There is a terrific article in this weeks Journal of Pain and Symptom Management by Fliss Murtagh of King’s College in London about the epidemiology of symptoms for patients with advanced renal failure who die without dialysis. This study is important because while we know that patients with advanced renal failure have a limited life expectancy and the average age of initiation of hemodialysis is increasing, we know little about the alternatives to hemodialysis. Specifically, we know nothing about symptoms affecting quality of life among patients who elect not to start dialysis (so called “conservative management” – is this the best label?). This article provides a terrific counterpoint to the article in last years NEJM showing that nursing home residents who initiated hemodialysis tended to die and decline in function (see GeriPal write up here).
The study authors followed patients with the most advanced form of chronic kidney disease (the new name for renal failure). These patients had a GFR of <15 and are typically referred for dialysis. This study focused on the symptom experience in the last month of life for the 49 patients who elected not to initiate hemodialysis and died over the course of the study. Symptom prevalence in the last month of life:
- 42% experienced lack of energy
- 41% itching
- 40% feeling drowsy
- 39% shortness of breath
- 37% difficulty concentrating
- 36% pain
- 35% lack of appetite
- 35% swelling of arms/legs
How do these symptoms compare to the prevalence of symptoms in patients with advanced cancer? The authors nicely make this comparison for us. They do note that there are relatively few studies of symptom prevalence in the last month or fortnight of life, even for patients with advanced cancer. This caused me to a) chuckle “oh, the Brits” and b) google “fortnight” – it means two weeks. Back to the comparison:
- patients dying of renal failure without hemodialysis were more likely to experience itching, drowsiness, and dyspnea in the last month of life than patients with advanced cancer
- prevalence of lack of energy, pain, and lack of appetite are similar
What are the clinical implications and remaining questions?

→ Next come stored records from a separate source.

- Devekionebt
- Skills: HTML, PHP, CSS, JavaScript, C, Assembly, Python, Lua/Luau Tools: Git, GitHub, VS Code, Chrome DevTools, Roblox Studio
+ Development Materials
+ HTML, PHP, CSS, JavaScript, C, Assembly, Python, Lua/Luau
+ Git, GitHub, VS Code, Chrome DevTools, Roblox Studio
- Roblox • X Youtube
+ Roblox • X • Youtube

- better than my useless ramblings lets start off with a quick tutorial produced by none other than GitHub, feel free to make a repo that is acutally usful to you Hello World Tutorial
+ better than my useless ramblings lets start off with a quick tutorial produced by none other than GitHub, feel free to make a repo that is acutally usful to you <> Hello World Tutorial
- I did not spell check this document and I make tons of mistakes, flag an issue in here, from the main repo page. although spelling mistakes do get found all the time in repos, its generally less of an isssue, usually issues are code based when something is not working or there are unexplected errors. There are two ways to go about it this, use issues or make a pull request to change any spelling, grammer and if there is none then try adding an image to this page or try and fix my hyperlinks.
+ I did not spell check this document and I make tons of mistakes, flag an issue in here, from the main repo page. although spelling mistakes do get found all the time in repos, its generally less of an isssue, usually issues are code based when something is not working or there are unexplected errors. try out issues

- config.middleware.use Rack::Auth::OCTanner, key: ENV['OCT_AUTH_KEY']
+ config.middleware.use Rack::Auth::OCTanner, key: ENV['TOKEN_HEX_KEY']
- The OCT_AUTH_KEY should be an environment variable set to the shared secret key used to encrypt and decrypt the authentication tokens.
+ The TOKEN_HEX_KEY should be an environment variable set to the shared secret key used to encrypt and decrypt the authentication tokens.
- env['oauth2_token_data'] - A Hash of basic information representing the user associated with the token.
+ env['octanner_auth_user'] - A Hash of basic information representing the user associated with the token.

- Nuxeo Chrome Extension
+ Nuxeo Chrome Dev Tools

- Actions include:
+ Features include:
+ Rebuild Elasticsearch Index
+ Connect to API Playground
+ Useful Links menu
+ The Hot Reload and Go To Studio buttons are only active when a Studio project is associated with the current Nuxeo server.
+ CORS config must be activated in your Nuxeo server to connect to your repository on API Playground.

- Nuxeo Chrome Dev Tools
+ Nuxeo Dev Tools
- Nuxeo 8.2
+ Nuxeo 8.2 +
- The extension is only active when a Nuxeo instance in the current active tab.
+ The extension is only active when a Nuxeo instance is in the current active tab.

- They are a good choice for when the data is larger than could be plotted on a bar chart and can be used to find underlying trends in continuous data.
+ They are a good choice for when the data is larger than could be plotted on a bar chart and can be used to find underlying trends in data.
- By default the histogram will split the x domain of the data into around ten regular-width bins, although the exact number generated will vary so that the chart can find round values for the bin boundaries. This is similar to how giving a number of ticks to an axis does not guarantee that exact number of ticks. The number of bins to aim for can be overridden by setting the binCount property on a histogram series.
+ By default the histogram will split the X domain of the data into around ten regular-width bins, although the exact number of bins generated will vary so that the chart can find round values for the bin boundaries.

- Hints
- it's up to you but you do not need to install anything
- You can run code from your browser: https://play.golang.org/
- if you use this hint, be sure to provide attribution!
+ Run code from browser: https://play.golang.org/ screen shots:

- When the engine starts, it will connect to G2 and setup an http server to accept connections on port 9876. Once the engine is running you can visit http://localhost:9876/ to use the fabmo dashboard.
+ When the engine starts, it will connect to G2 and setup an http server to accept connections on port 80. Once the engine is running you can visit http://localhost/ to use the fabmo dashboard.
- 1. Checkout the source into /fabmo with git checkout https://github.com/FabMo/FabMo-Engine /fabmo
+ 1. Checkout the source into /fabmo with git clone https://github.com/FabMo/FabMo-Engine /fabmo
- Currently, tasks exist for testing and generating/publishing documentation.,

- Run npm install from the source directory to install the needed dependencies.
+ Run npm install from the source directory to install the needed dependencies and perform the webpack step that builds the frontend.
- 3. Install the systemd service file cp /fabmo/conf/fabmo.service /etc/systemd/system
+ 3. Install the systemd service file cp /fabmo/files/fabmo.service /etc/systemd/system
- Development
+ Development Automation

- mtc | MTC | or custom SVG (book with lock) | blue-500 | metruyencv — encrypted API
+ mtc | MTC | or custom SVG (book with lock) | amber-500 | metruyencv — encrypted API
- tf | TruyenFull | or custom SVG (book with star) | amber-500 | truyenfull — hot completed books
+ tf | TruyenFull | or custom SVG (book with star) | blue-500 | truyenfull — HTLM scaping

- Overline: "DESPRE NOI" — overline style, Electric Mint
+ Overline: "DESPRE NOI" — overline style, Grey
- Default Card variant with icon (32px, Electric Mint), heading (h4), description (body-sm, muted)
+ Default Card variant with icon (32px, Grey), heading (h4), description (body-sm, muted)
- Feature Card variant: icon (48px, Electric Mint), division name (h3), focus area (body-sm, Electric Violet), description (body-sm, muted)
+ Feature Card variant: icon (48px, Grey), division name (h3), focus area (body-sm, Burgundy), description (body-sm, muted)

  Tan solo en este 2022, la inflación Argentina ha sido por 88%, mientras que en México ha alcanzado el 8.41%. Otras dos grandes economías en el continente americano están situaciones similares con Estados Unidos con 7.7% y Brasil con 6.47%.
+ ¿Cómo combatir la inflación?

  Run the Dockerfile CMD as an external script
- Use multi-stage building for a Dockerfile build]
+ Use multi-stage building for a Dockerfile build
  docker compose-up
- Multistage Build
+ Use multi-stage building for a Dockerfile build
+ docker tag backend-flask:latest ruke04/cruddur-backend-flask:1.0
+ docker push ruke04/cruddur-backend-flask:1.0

- I usually tell patients and family members that dying of renal failure is “peaceful.” I say, “you generally become more and more drowsy, and drift off into a sleep from which you don’t wake.” This article challenges those words. While I think the final hours and days may resemble that trajectory, the last month as a whole is actually a time of relatively high symptom burden. Clinicians should attend to these symptoms as aggressively as they do for patients with advanced cancer.
- The degree to which these symptoms were due to renal failure or co-morbid conditions is not clear. These patients were not young healthy folks who refused hemodialysis, they refused because they were elderly (mean age at death 81) and had a high burden of chronic conditions like heart failure. Comorbid conditions may be as great a source of suffering in the elderly as the terminal condition (a very Geriatric perspective).
- We still have no randomized controlled trial of hemodialysis vs. no hemodialysis for elderly patients with multiple chronic conditions. We don’t know if “conservative management” (no dialysis) is actually associated with a shorter time to death as is widely assumed. We don’t know if hemodialysis is associated with a greater burden of suffering, or if (maybe) the trade-offs in terms of reduction in swelling and shortness of breath by using dialysis are worth the hassle, risks, and time spent hooked up to the machine.